Festivals bretons. Du silence pour défendre un statut
L'avant-projet de loi réformant les conditions de prestation des artistes amateurs va être contesté au coeur des festivals bretons. La fête des Brodeuses, à Pont-l'Abbé, pourrait donner le ton.Parce qu'elle est le premier grand rendez-vous traditionnel de la saison, la Fête des Brodeuses, à Pont-l'Abbé, pourrait aussi être le premier à accueillir un mouvement de contestation qui monte au sein des organisateurs d'événements du genre.

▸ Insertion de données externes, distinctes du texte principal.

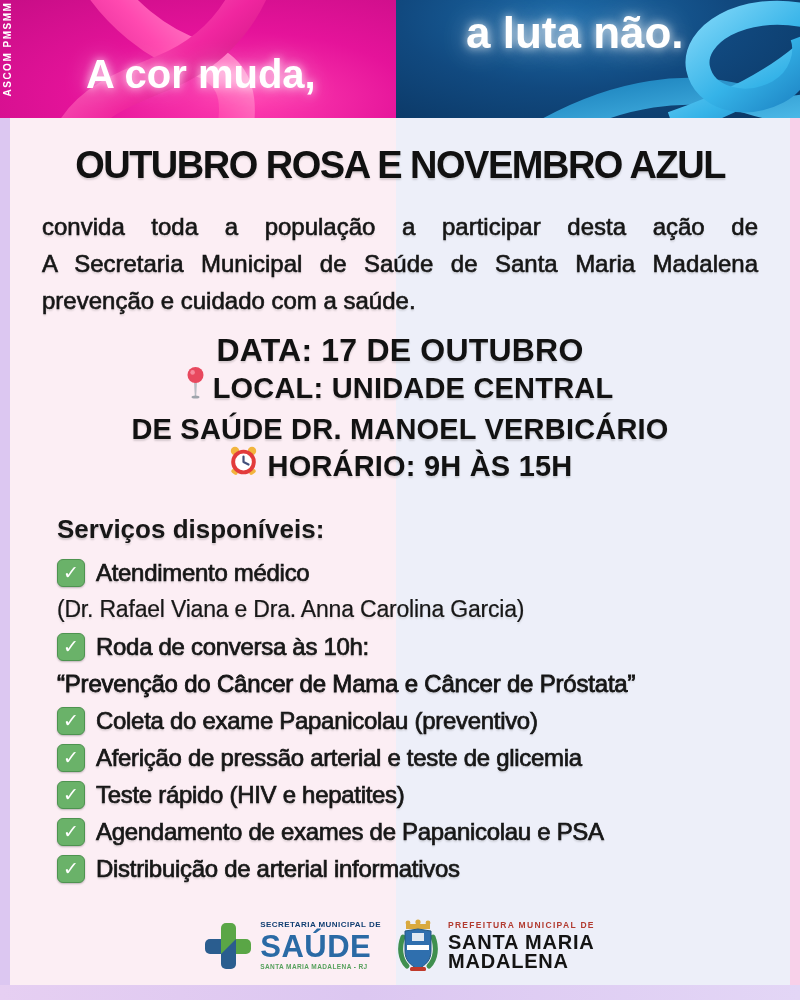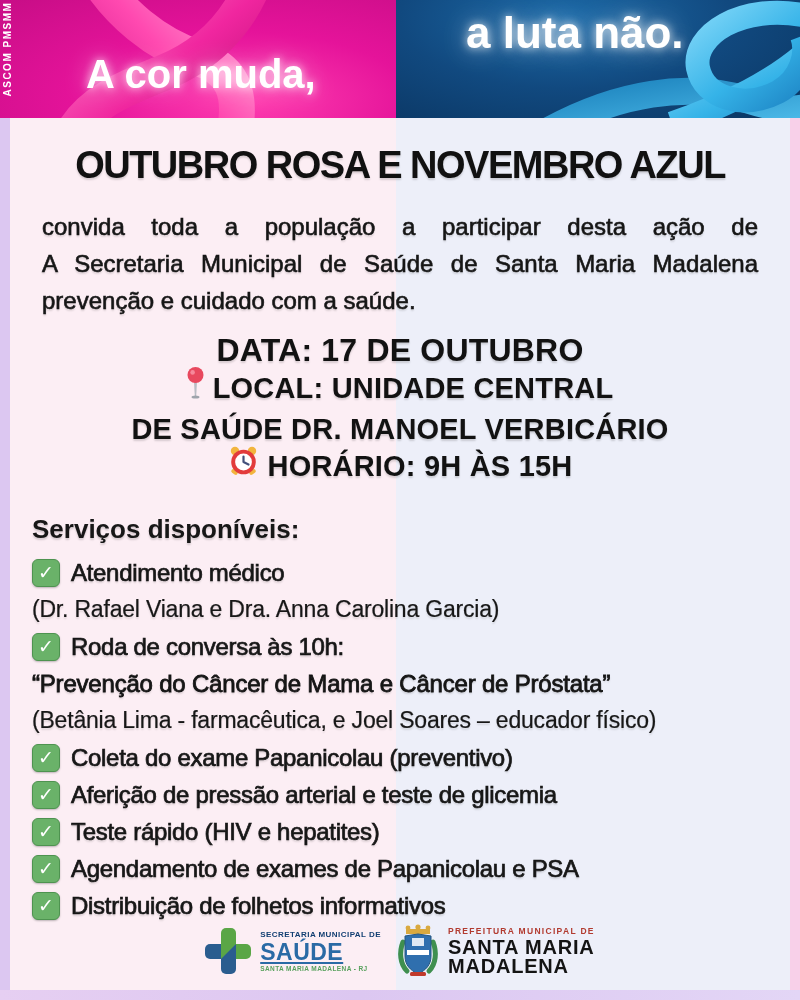"Serviços disponíveis:" .services { margin: 24px 22px 0 -> 24px 47px 0 }
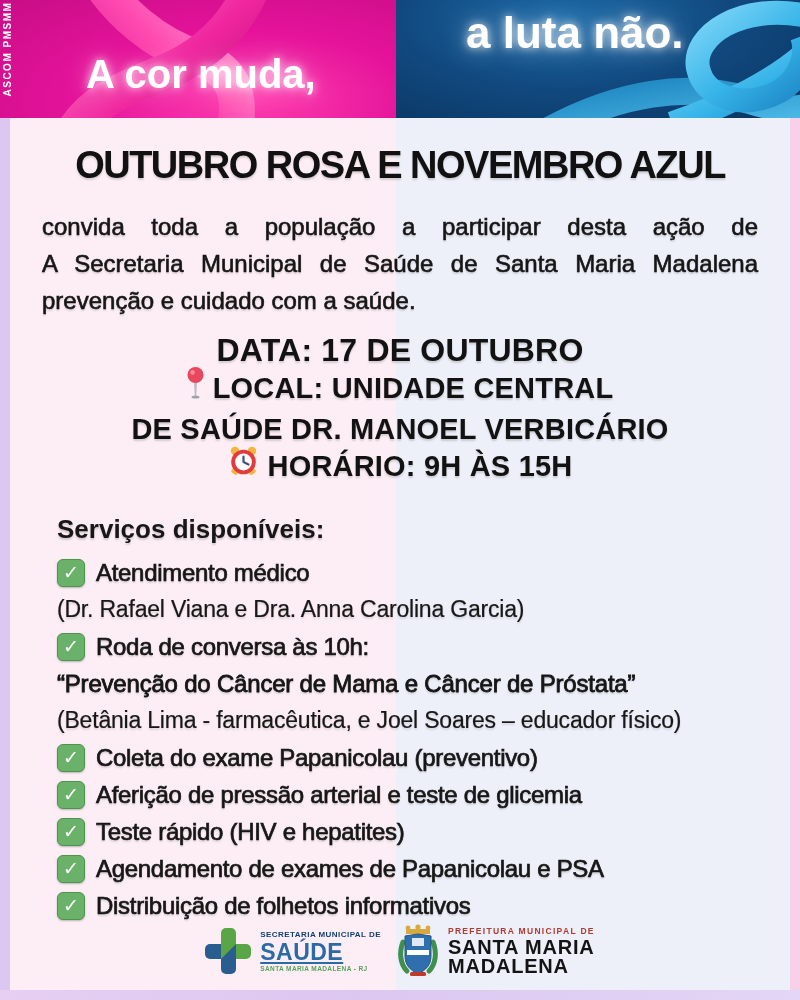"(Betânia Lima - farmacêutica, e" div.svc-line { html: <div> <span>(Betânia Lima - farmacêutica, e Joel Soares – educador físico)</span> </div> -> none }
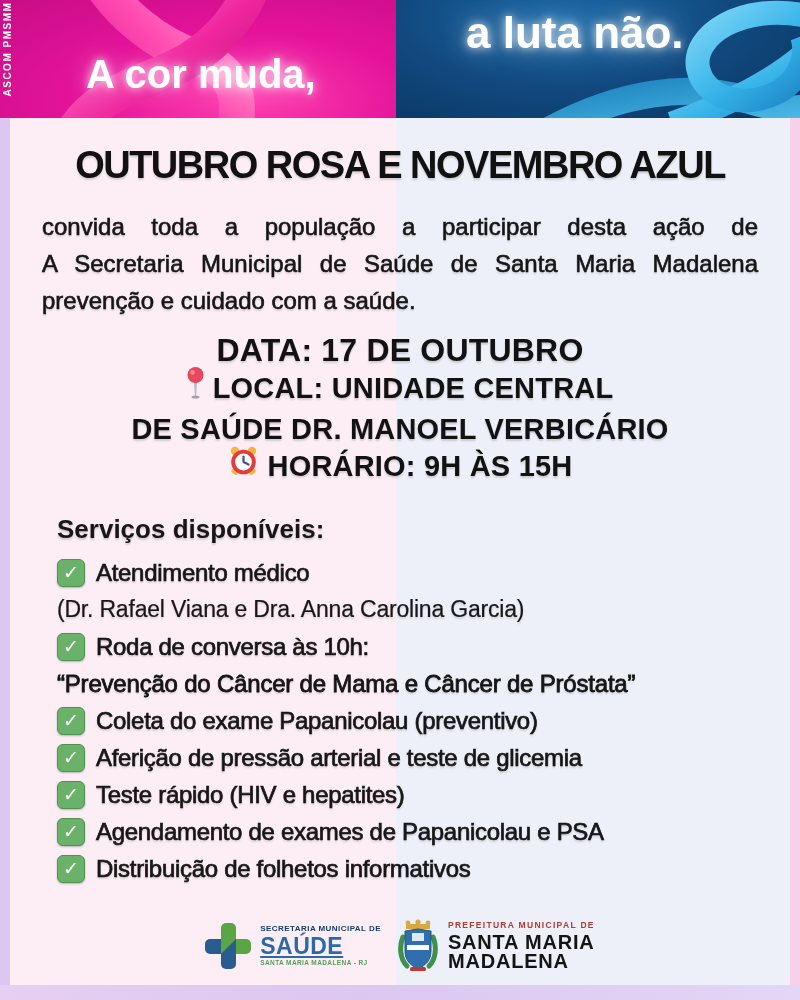"Distribuição de folhetos informativos" span.svc-text { text: folhetos -> arterial }
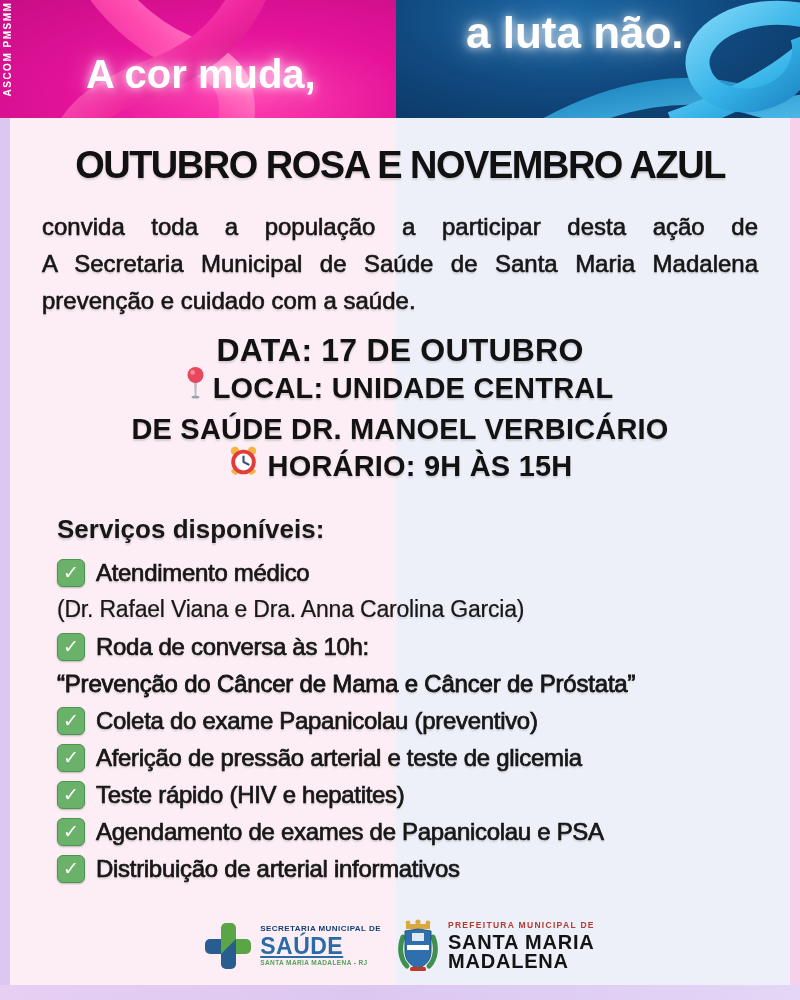"SAÚDE" .saude-l2 { font-size: 23px -> 31px; text-decoration: underline -> none }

Le but, dénoncer l'obligation prochaine d'établir un contrat de travail pour chaque musicien ou danseur. Un dispositif à l'encontre de l'usage régional, où musiciens et danseurs, même si leur pratique de la scène est professionnelle, revendiquent leurs statuts d'amateurs.
Il semble en fait que le temps presse. Comme l'explique Joëlle Dubois, présidente de la Fédération War'Leur, « l'avant-projet de loi devait être voté par le Parlement à l'automne mais il semblerait qu'il puisse l'être dès la fin du mois ». Bob Haslé, président de Bodadeg Ar Sonerion (BAS), la fédération des bagadoù, ne décolère pas : « Si elle était votée immédiatement et en fonction des décrets d'application, dans la foulée, 75 % des festivals n'y survivraient pas ».
Mobilisés
pour les grands festivals
Une loi qui créerait aussi « une opposition entre amateurs et professionnels, alors qu'ils sont complémentaires, étant donné qu'ils ont besoin les uns des autres : les cercles font vivre les éclairagistes et sonorisateurs professionnels, par exemple ».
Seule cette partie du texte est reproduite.